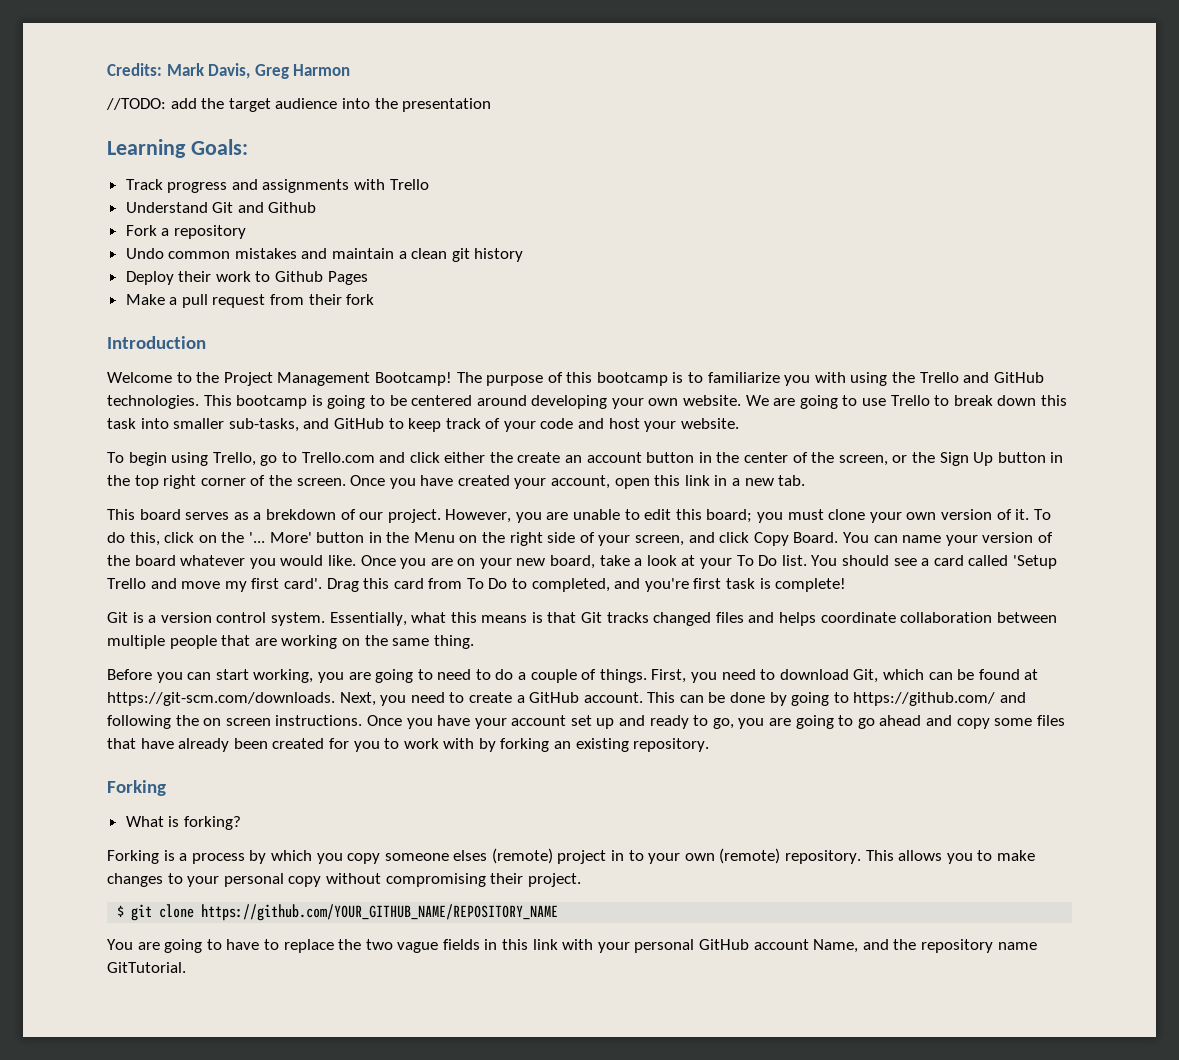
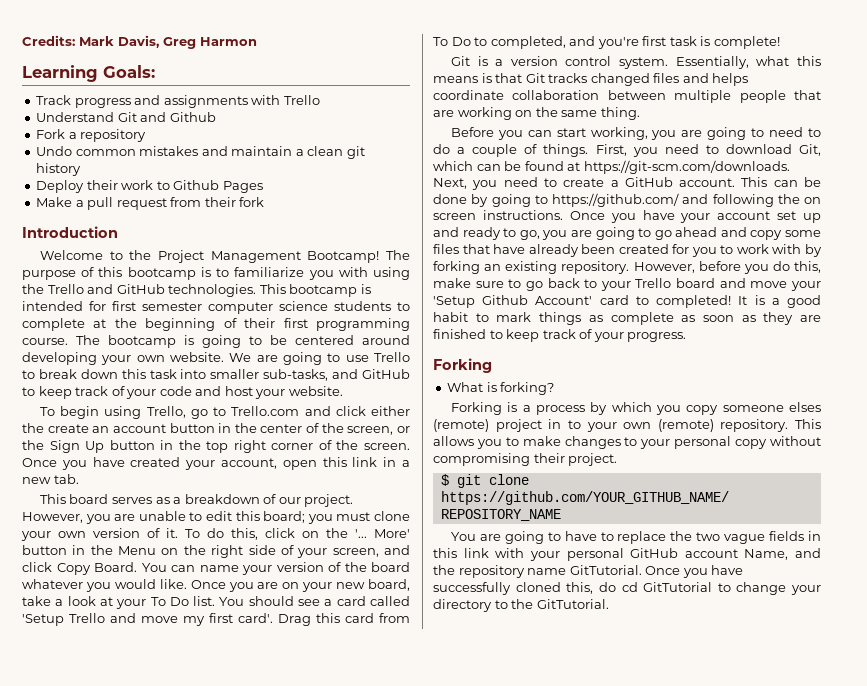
[106,98,492,112] // //TODO: add the target audience into the presentation -> (257, 41) none
(323, 400) none -> [22,301,410,314] [22,318,411,331] [22,335,194,348] intended for first semester computer science students to complete at the beginning of their first programming course. The bootcamp is
[265,509,336,520] brekdown -> [184,494,260,504] breakdown
(710, 745) none -> [633,261,821,274] [433,278,821,291] [433,295,821,308] [433,312,821,325] [433,329,687,342] However, before you do this, make sure to go back to your Trello board and move your 'Setup Github Account' card to completed! It is a good habit to mark things as complete as soon as they are finished to keep track of your progress.
(186, 967) none -> [645,565,744,578] [433,582,821,595] [433,599,609,612] Once you have successfully cloned this, do cd GitTutorial to change your directory to the GitTutorial.

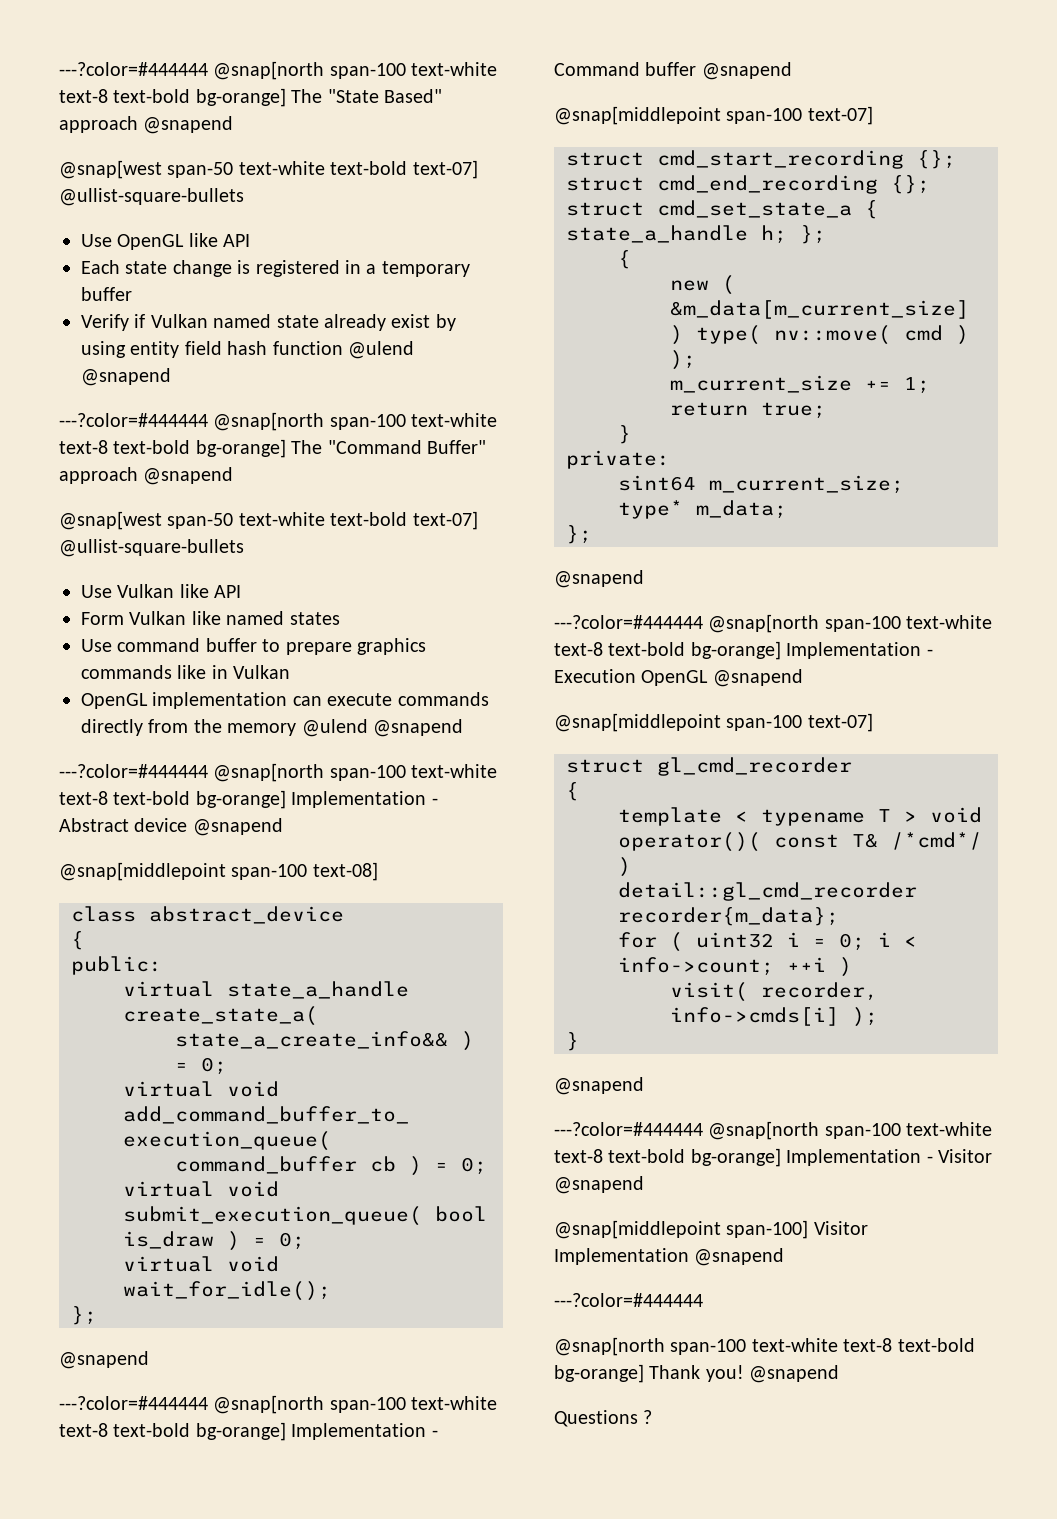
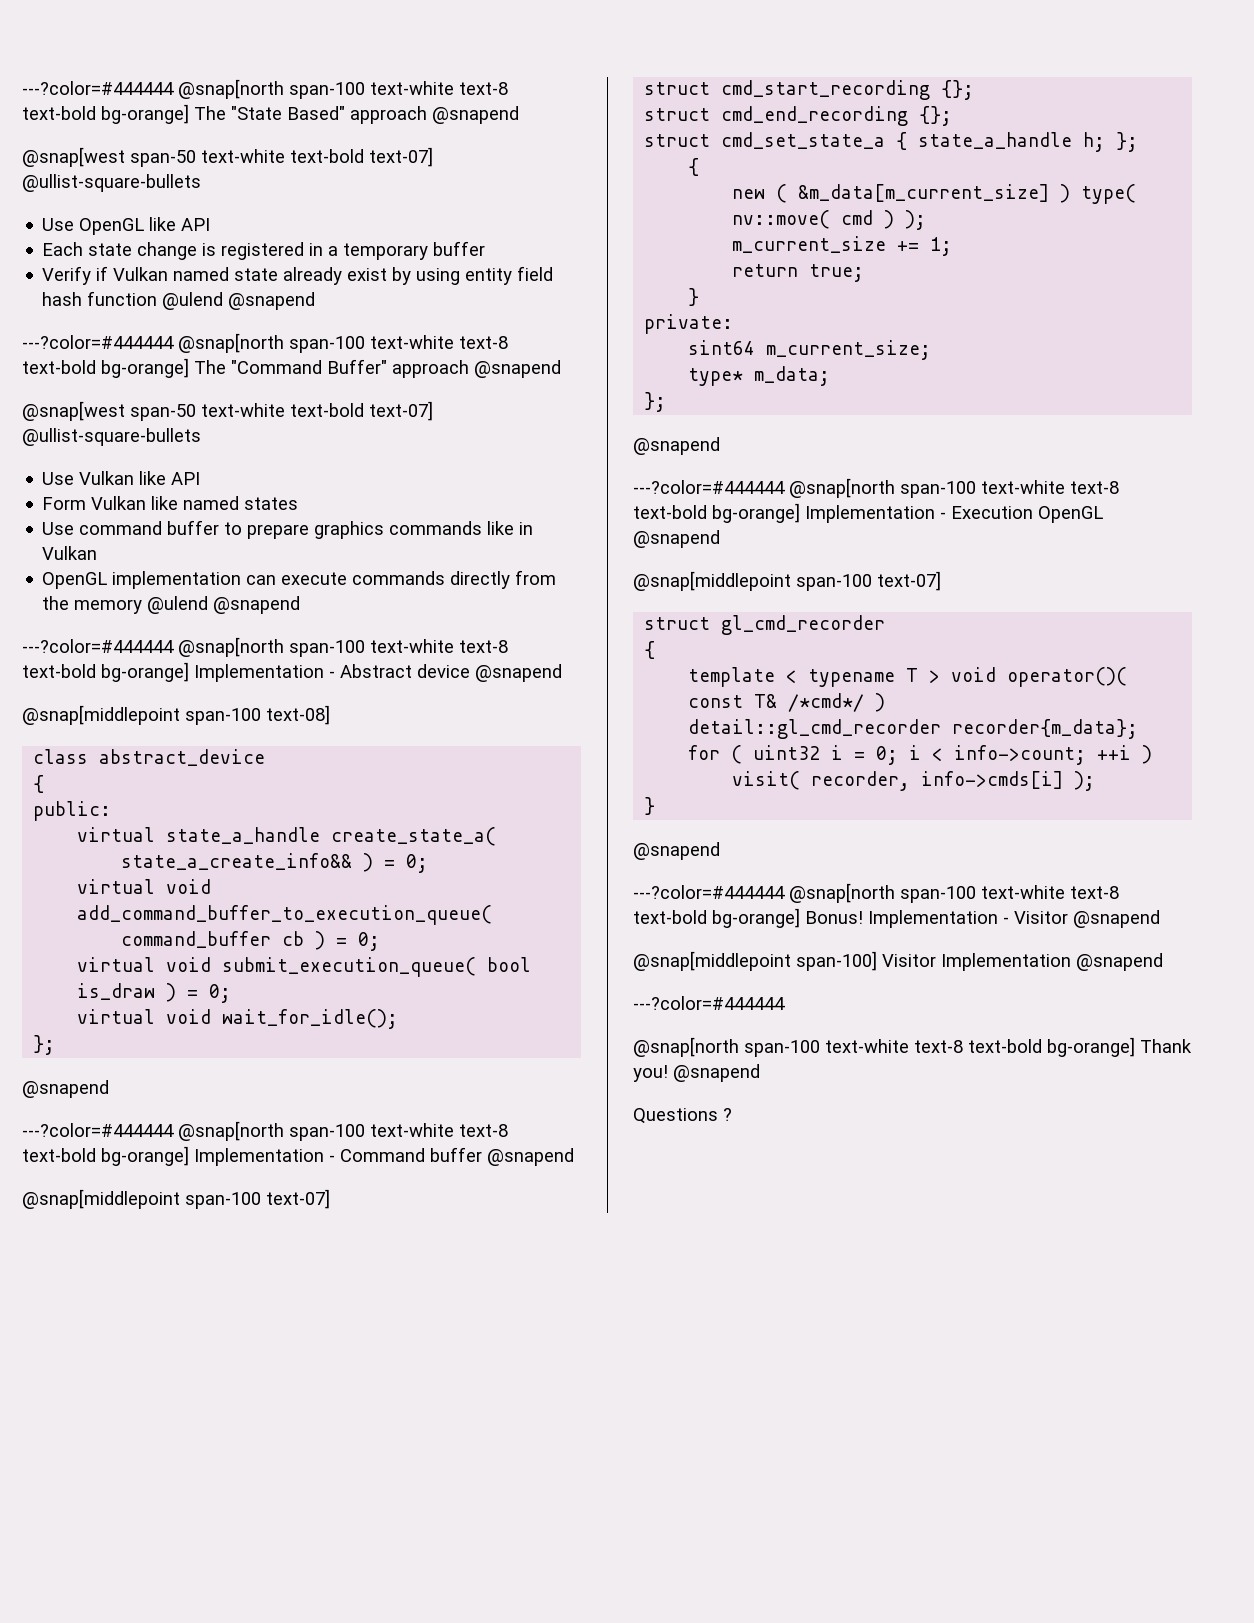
(781, 1157) none -> [805,911,863,924] Bonus!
:::
**Your objective:**
Starting at the line that contains "(186, 967) none", output every line through the end of the data, both ends included, and nothing else; pictures stay out.

**Answer for the task:**
(186, 967) none -> [645,565,744,578] [433,582,821,595] [433,599,609,612] Once you have successfully cloned this, do cd GitTutorial to change your directory to the GitTutorial.

(781, 1157) none -> [805,911,863,924] Bonus!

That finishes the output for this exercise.